Colson POV
Zane was fast.
That part didn’t surprise me. The furball could cross the entire palace in the time it took me to blink—not because he was reckless, but because he was focused. Zane didn’t default to violence like most wolves assumed; he had a good head on his shoulders and the patience to use it. What did surprise me was who came back with him.
Sage.
Alex.
No Amaris.
Zane dragged a hand through his hair, exhaling slowly, like he was bracing himself for the conversation he didn’t want to have.
“She’s not here,” he said. “Anywhere.”
“Well that’s unfortunate,” I replied. “Because I’m married to her, and she has a habit of not vanishing without warning.”

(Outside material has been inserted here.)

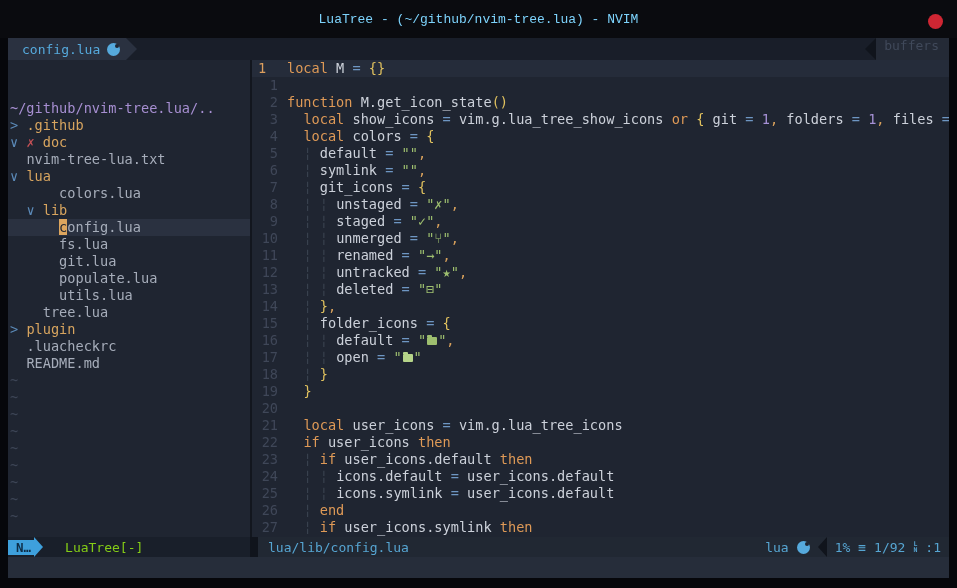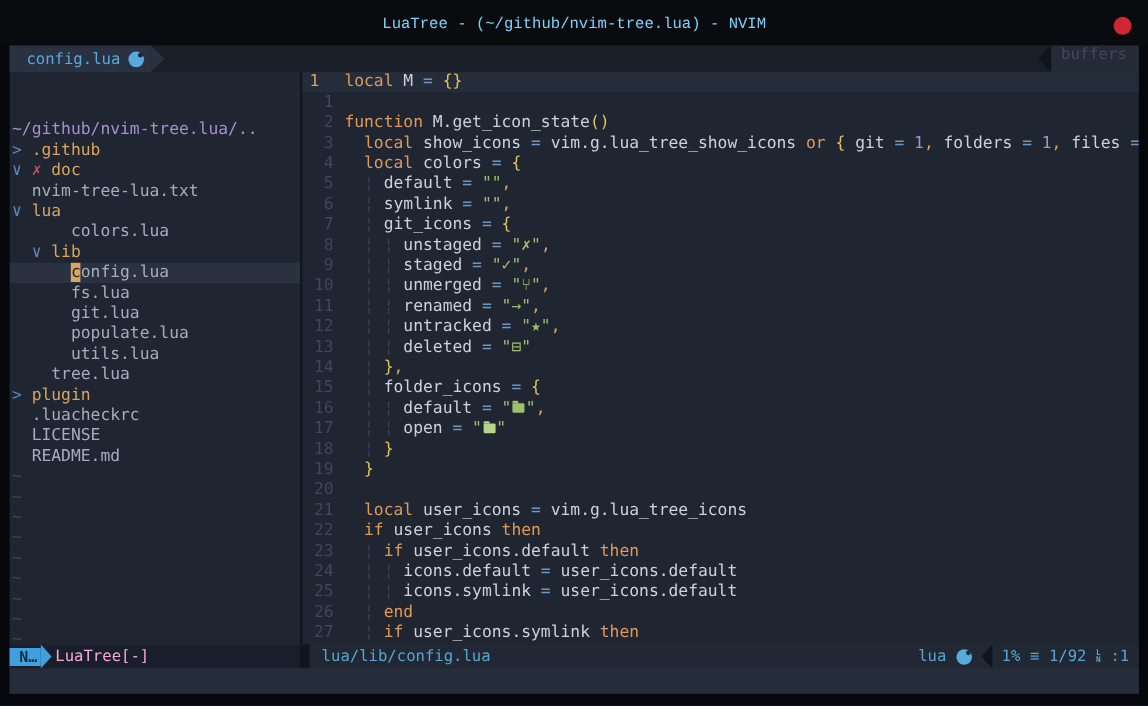"LICENSE" div.t-row { html: <div><span> </span><span>LICENSE</span></div> -> none }
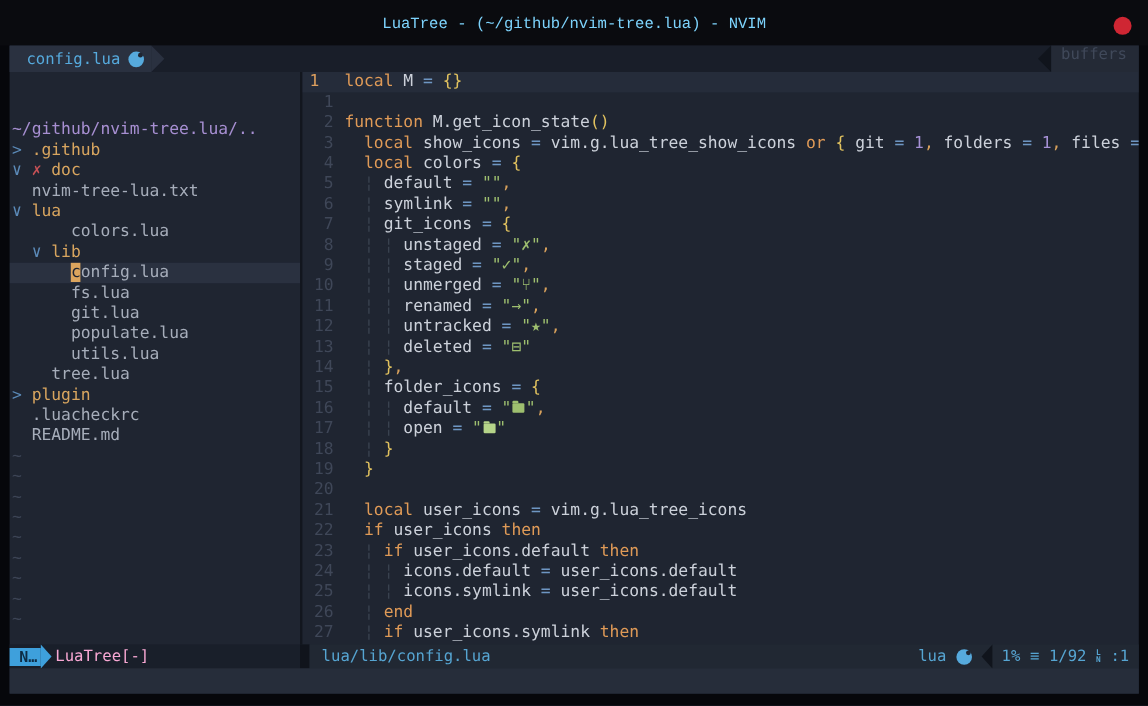"LuaTree[-]" .sl-tree-title { color: #f9a8d4 -> #84cc16; margin-left: 3px -> 22px }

My chest tightened anyway.
“I saw her this morning,” Sage said quickly. “She said she was going to pick herbs from the garden. Then she planned to be in her study making potions.”

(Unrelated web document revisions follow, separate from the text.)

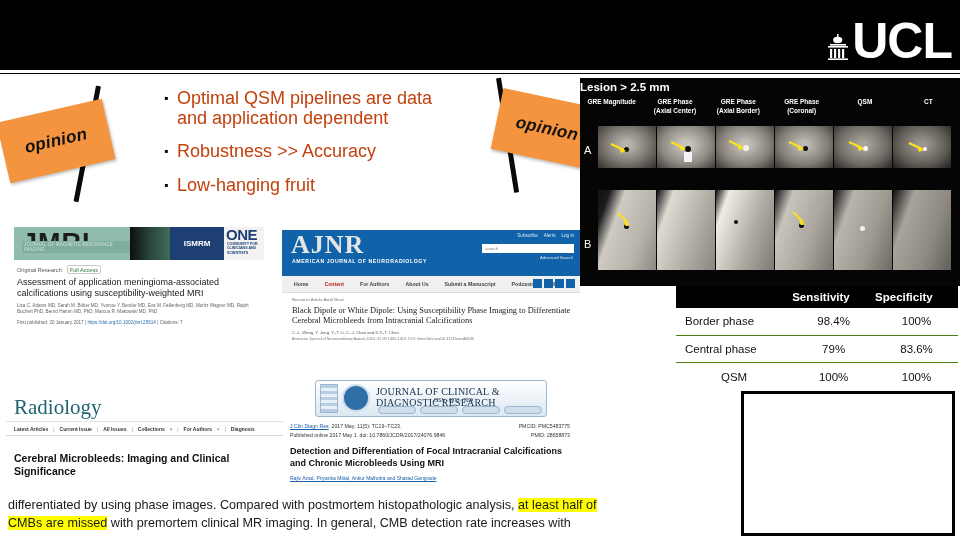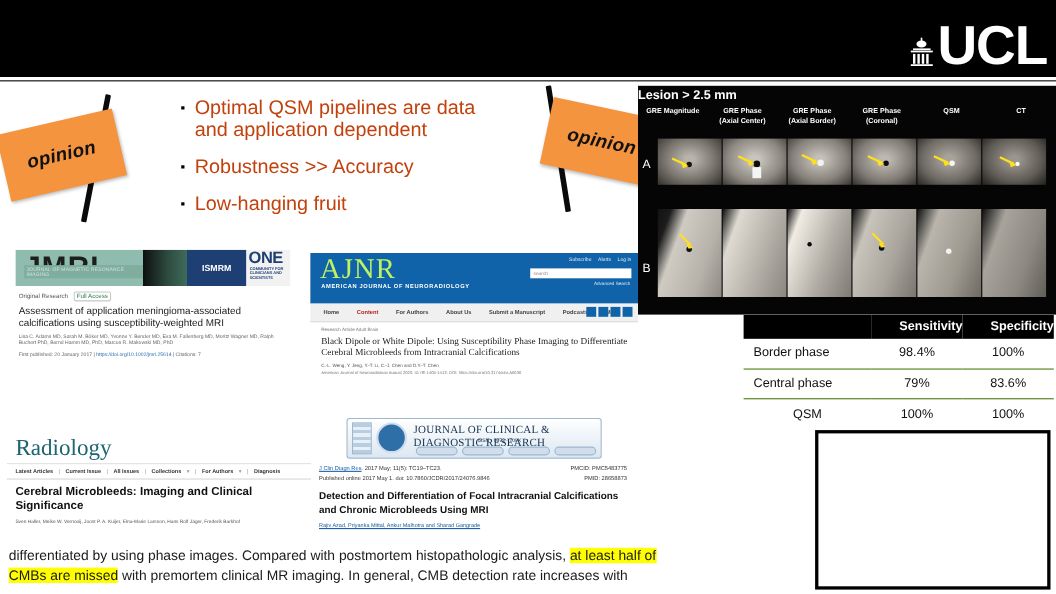"AJNR" .ajnr-word { color: #bef264 -> #e5e5e5; font-weight: normal -> bold }
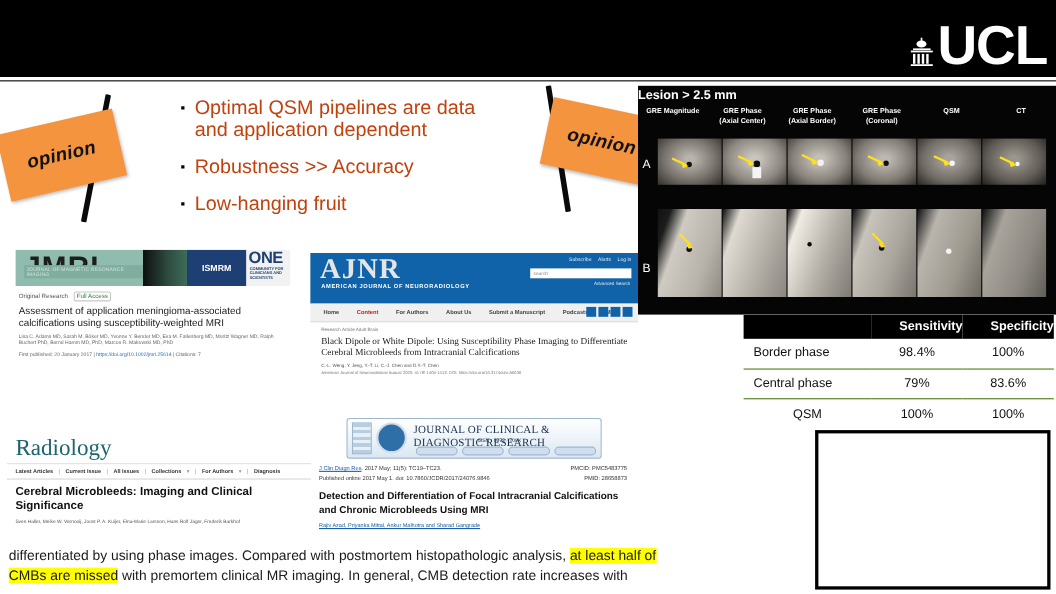"Sensitivity" #stats-table th { text-align: right -> left }
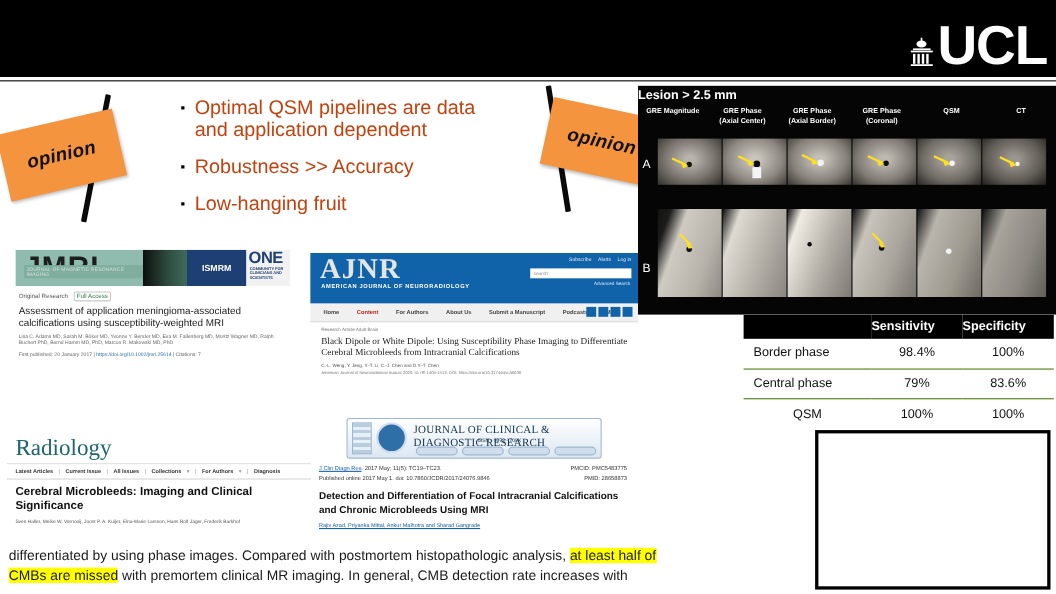"Cerebral Microbleeds: Imaging and" .rad-title { margin-top: none -> 11px }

She paused, eyes flicking toward me.
“That hesitation?” I said. “That’s the part I don’t like.”
Zane lifted a hand as I moved past them. “Colson—”
“I’m not stopping,” I said. “If she’s missing, standing still isn’t going to fix it.”
“Her study is trashed,” Sage said as she followed. “And I don’t mean creative chaos. I mean wrong.”
“Yes,” Alex added. “But the wards haven’t been triggered. Nothing crossed the perimeter.”
“Which means,” I muttered, “either my wife suddenly took up interior destruction as a hobby… or something slipped past magic that really shouldn’t exist.”
Then Zane said it.
“Ezra.”
The temperature dropped.
Sage froze. “That name better be a joke.”
“I’m hilarious,” I said. “Unfortunately, not today.”
“That bastard is supposed to be dead,” she snapped.
“So was I,” I said mildly. “Turns out we’re both terrible at staying that way.”
I turned toward the hall. “Come on. I’ll explain. And no—this will not be a fun explanation.”
Amaris’s study smelled wrong the moment we stepped inside.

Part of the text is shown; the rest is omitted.